Digitisation, internationalism and the role of humans are in the spotlight – the future of automation is safe
It is always expected to be present, but only when it is absent is it actually noticed: safety has the task of protecting people, machinery and the environment. In the past, safety and automation were usually regarded as two separate systems with at least partly conflicting goals. Practice shows that considering the safety functions together with automation technology creates a distinctly better starting position. The challenges of automation can thus be tackled with much greater ease.
The hallmarks of modern industrial society include rising standards of living, a wider range of products and greater individuality in products, which leads to a larger range of variants with ever shorter product life cycles. These developments present fresh challenges to manufacturing industry: products need to be made more flexibly, faster, more efficiently and with more sparing use of resources.
The task of automation is to make everyday life easier for people, support them in their personal and industrial environment, and help them to control the complexity of the processes that surround us. It is increasingly dictating the pace of development of modern industrial society. Reliability as well as efficiency in industrial production are inseparably linked to automation. It establishes the technical basis for mass production. But efforts to optimise production are governed by the law of the “magic triangle” of costs, time and quality.
Success in optimising the magic triangle depends crucially on how the following trends in automation are reflected: first, digitisation to make production and technology more efficient and flexible; second, internationalisation to cover worldwide demand and establish manufacturing operations worldwide; and third, the (once again) increasingly important role of the human factor in the production plant.
The aspect of safety occupies a significant role in shaping these trends. If safety aspects are overlooked or only taken into consideration with hindsight, their practical implementation becomes more difficult or nigh impossible.
Safety cannot be taken for granted
Mechanisation heralded in the first Industrial Revolution when Edmund Cartwright introduced the first weaving looms in 1787. Back then, the main motivation was to increase productivity and barely anyone spared a thought for the safety of the weaver. By contrast, today the spotlight is focused equally on the efficiency of the production process and the safety of the worker.
Our constitution is the starting point for all considerations of the aspect of safety in automation: it enshrines the individual’s right to physical integrity. Furthermore, at least within the scope of the EU Machinery Directive the requirement of safety throughout all life cycles of a machine has acquired a quasi-statutory character. Nevertheless, in many countries safe machinery and working conditions are still not a matter of course. Even in Germany and Europe, safe automation as we know it is still a relatively recent arrival on the scene.

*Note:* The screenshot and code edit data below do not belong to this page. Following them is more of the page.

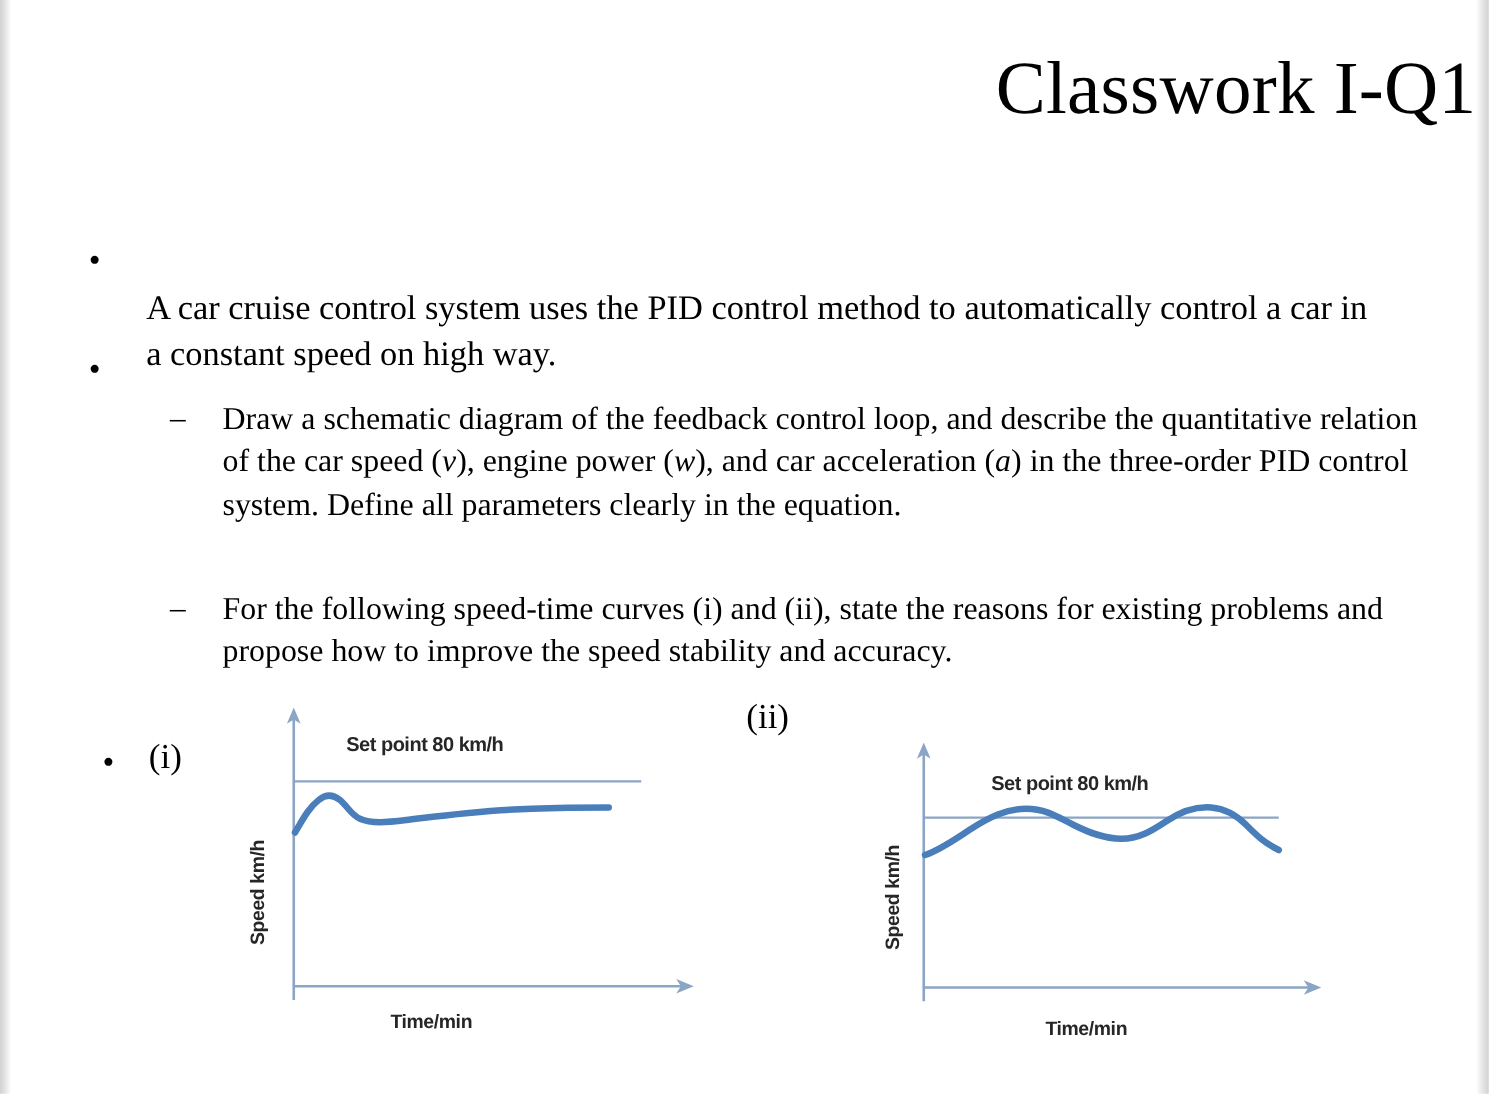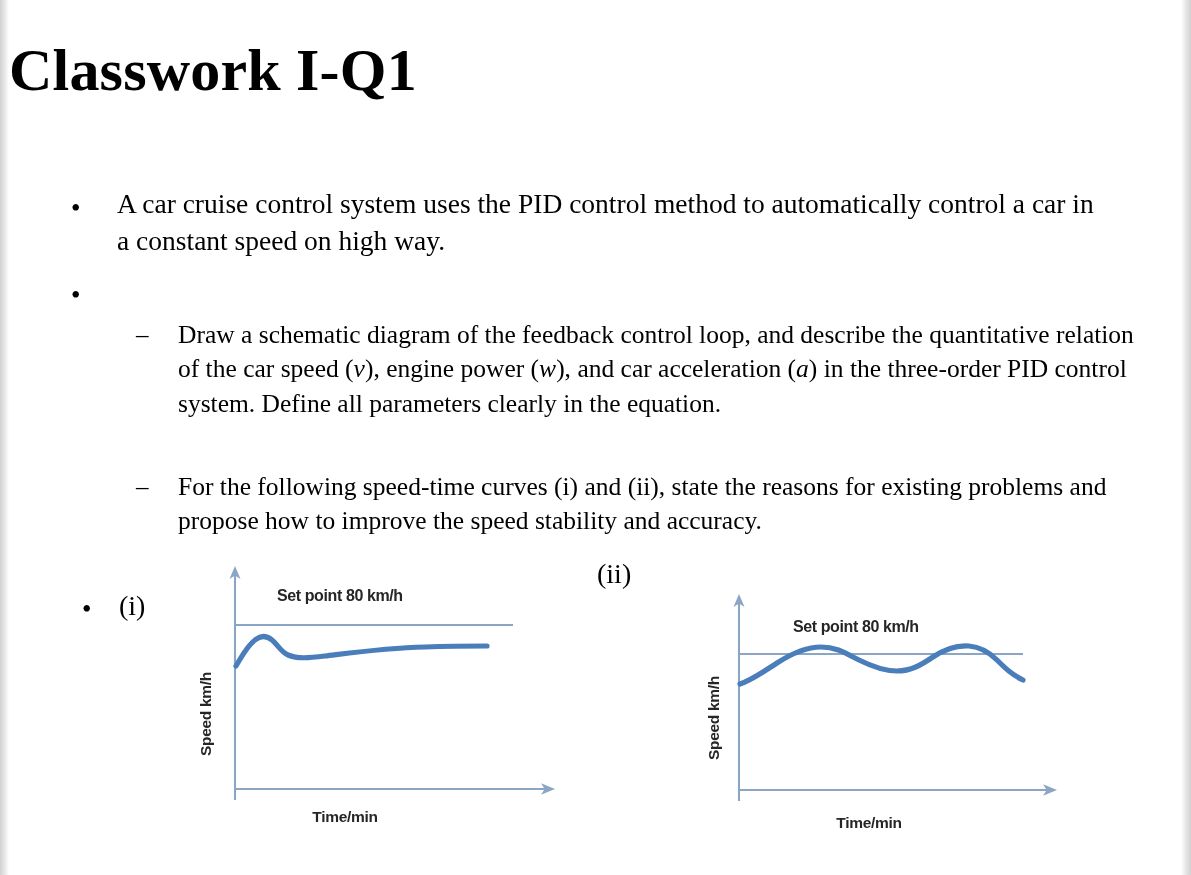"Classwork I-Q1" .slide-title { font-weight: bold -> normal; text-align: left -> right }
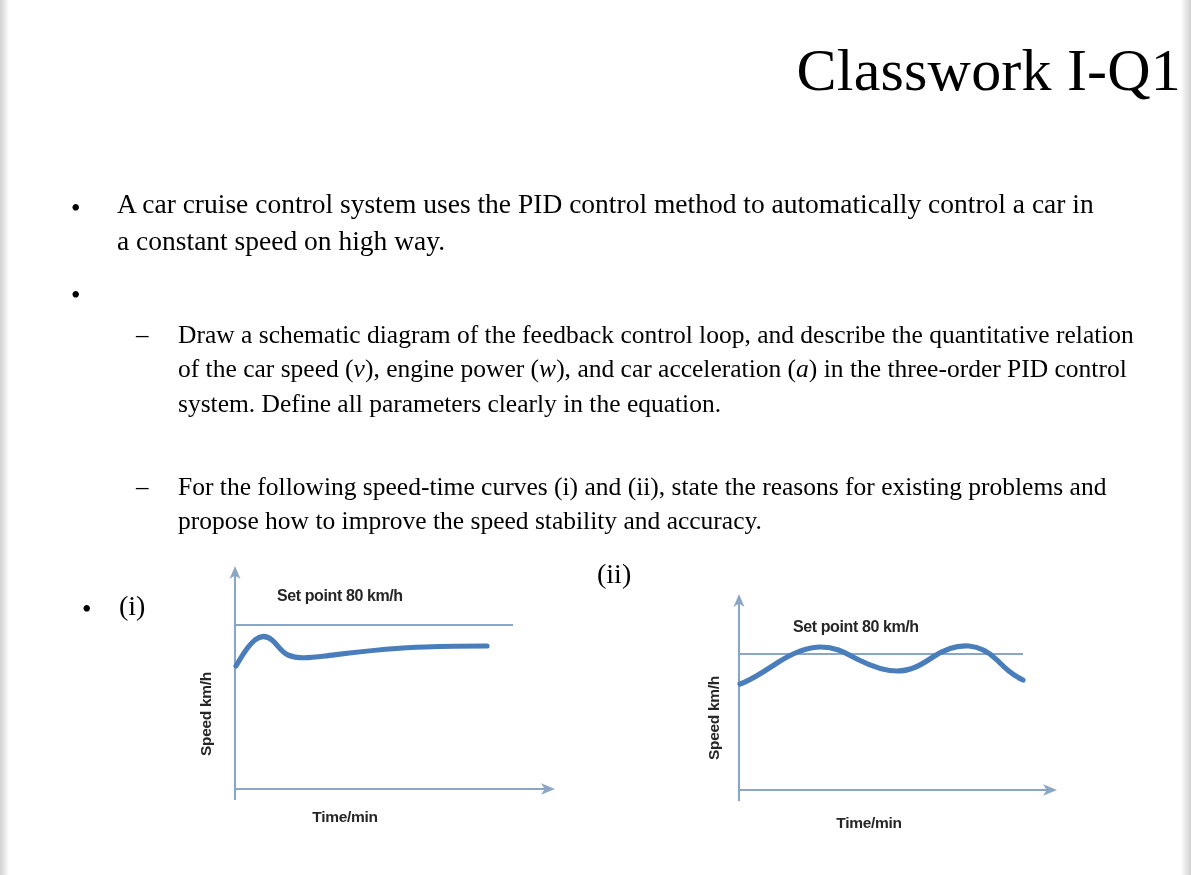"A car cruise control system" .bullet-text { margin-top: none -> 42px }
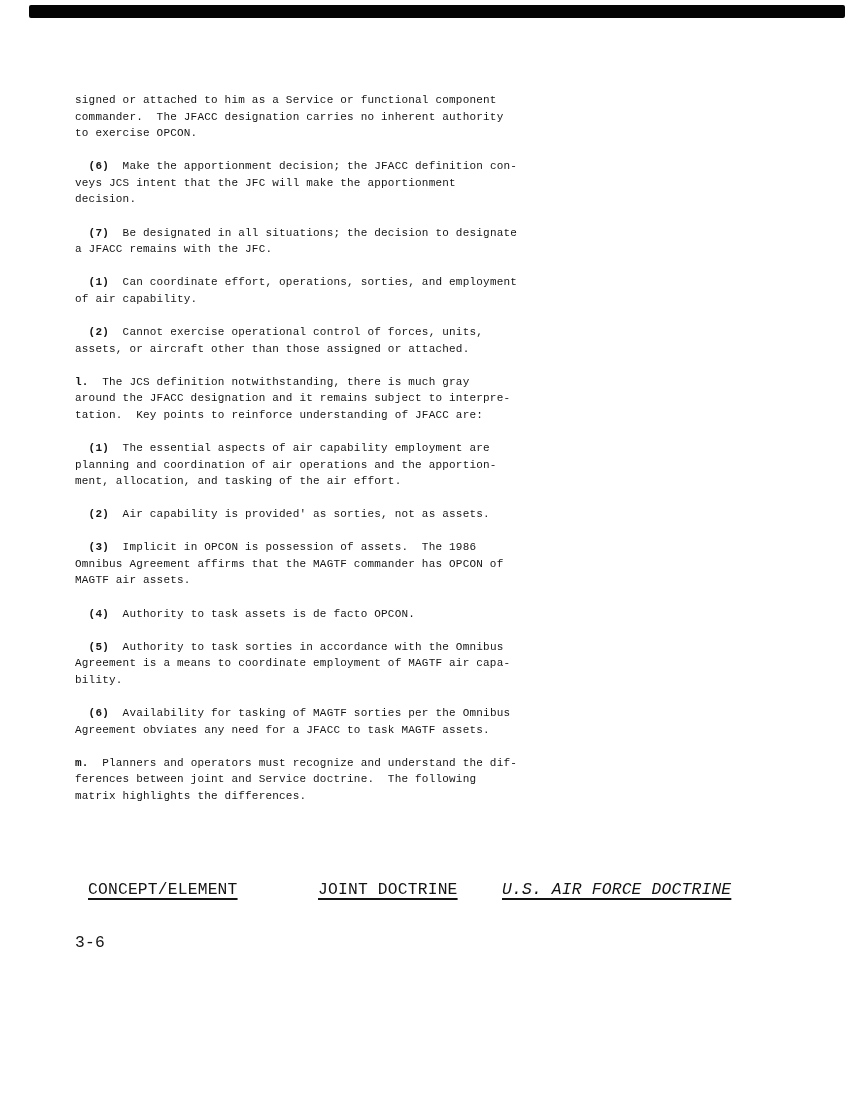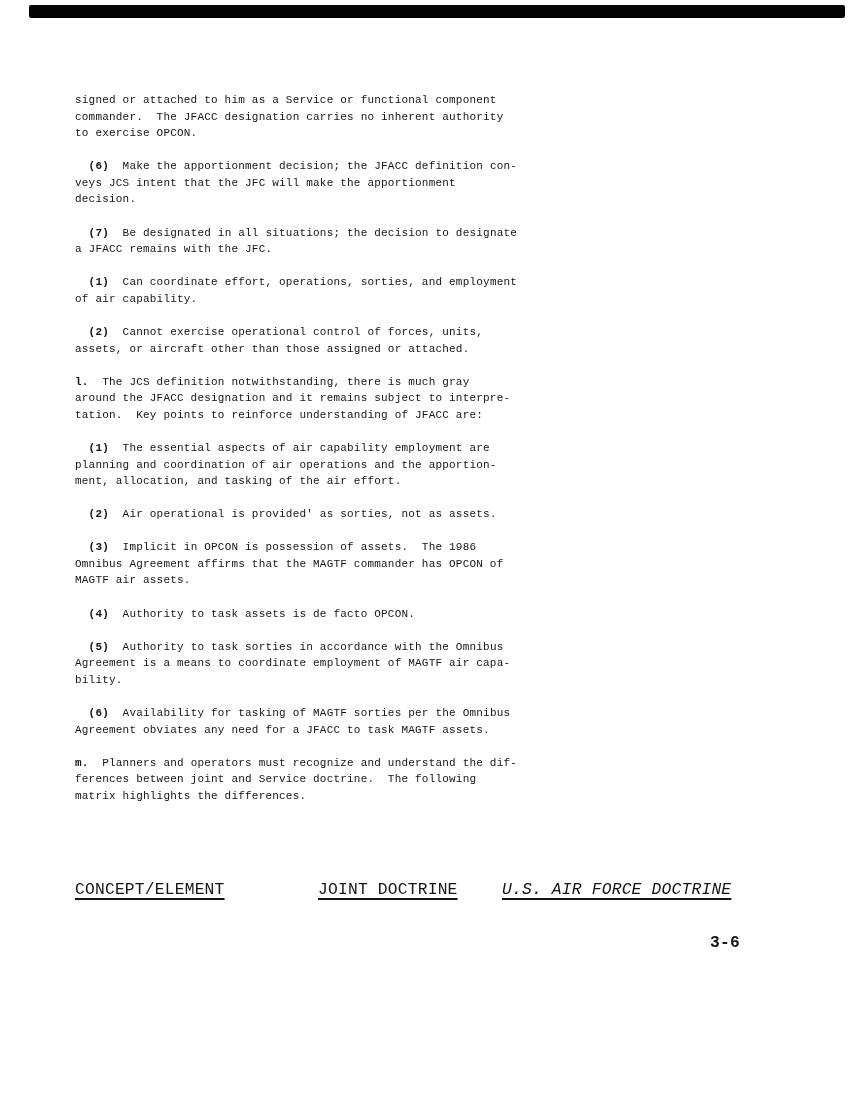"Air operational is provided' as" span { text: operational -> capability }
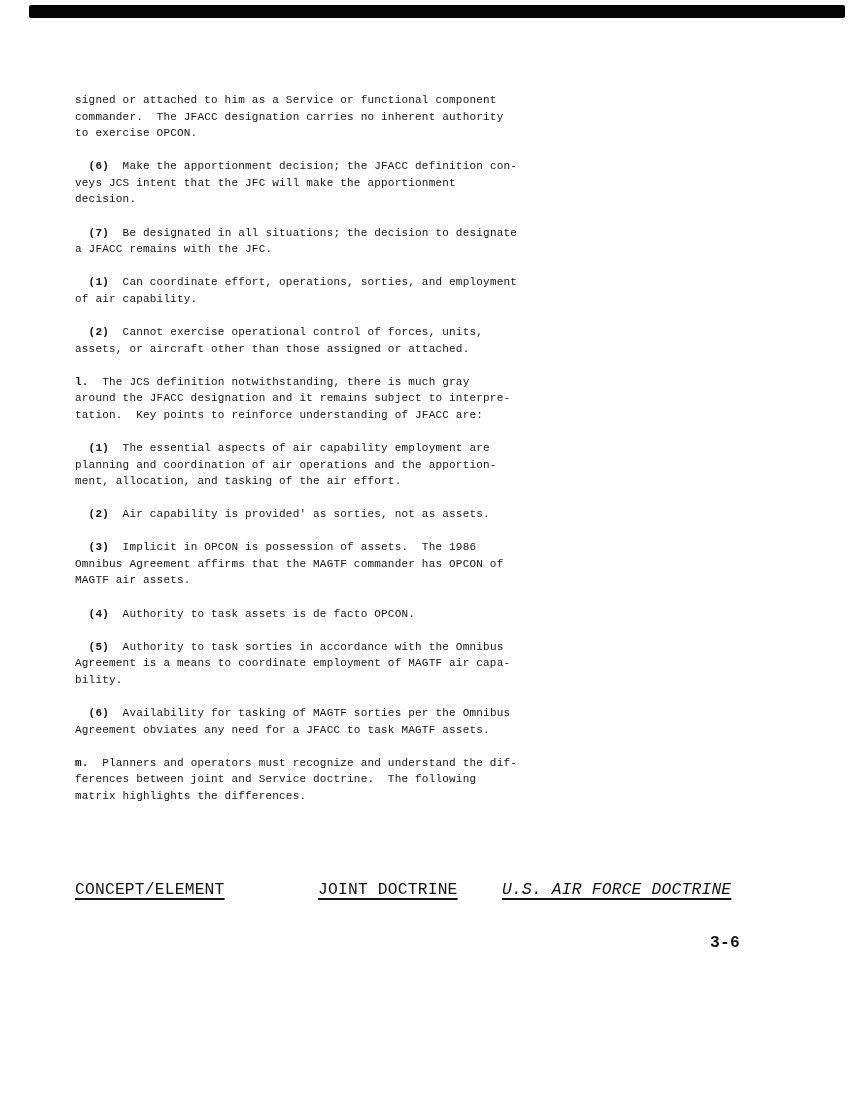"CONCEPT/ELEMENT" .th-1 { left: 0 -> 13px }
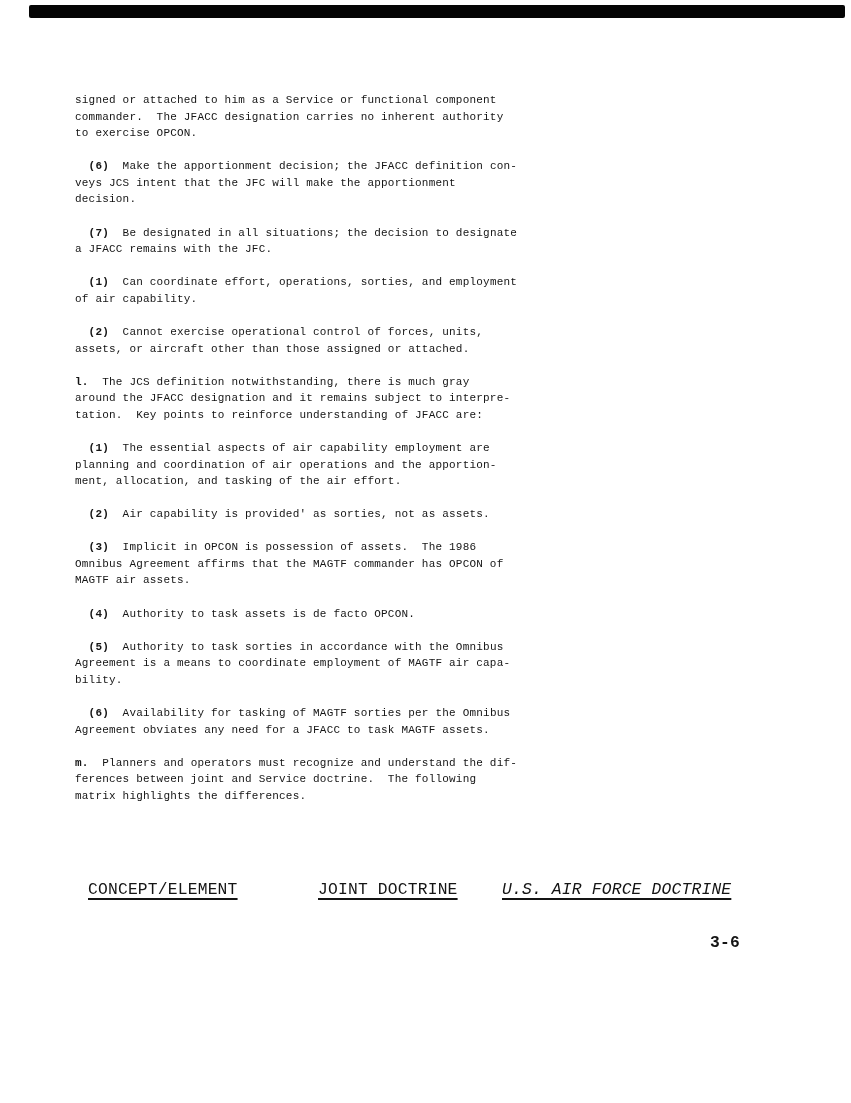"3-6" .page-number { font-weight: bold -> none; text-align: right -> left }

Until the end of the 1980s safety was interpreted exclusively to mean the strict mechanical segregation of the working areas of humans and machinery. 1987, 200 years on from the invention of the weaving loom, was when Pilz went to market with the first safety relay that reliably halted machinery in the event of a hazard situation – the PNOZ. And not until 1995, when Pilz brought the first freely programmable safety system PSS 3000 onto the market, was it possible to use electronic control circuits in safety technology. That was because the European laws and standards that had existed up to that time expressly prohibited the use of a purely electronic control system in safety technology. A change in the legislation was only brought about after tough negotiations with the Federal German Ministries of Economics and Labour and Social Affairs as well as the relevant European committees in Brussels. Today, software-based functions for safety technology are routine and are acknowledged as the state of the art.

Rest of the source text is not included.